● **Material shown**:

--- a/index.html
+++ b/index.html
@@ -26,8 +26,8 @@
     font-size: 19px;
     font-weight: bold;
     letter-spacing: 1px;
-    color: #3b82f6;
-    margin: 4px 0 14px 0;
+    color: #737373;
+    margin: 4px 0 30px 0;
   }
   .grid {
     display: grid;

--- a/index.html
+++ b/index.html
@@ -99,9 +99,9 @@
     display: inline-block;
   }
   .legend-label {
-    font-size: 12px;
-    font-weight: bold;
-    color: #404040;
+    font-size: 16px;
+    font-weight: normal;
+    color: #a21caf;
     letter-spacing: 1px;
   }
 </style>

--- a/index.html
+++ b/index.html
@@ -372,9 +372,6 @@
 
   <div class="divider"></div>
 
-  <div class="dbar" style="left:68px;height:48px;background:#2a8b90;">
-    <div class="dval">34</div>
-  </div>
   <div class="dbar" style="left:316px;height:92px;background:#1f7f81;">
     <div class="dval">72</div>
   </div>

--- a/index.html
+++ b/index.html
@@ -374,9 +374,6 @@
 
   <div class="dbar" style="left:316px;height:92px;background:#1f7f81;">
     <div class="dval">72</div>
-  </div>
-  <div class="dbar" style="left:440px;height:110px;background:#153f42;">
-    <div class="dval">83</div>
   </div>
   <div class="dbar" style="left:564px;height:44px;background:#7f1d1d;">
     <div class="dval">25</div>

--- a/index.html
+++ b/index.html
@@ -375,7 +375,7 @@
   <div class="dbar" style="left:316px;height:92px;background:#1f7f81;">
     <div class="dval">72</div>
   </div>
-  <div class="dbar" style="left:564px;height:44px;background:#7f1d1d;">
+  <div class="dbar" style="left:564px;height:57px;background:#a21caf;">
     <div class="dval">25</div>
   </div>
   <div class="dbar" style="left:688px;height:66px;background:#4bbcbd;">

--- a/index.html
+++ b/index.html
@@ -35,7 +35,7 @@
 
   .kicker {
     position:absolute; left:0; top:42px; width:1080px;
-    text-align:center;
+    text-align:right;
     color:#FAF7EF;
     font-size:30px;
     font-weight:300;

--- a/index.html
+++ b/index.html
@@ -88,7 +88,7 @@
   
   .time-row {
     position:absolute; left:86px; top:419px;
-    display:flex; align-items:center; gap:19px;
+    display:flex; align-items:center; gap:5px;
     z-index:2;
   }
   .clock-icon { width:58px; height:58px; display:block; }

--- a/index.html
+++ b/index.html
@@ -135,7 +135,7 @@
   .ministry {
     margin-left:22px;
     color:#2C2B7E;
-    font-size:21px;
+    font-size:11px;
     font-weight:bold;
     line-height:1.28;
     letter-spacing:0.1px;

● **Exercise details**: Tally how many lines of the material contain the word "position". The answer must be the number and nothing else.

● **Solution below**: 2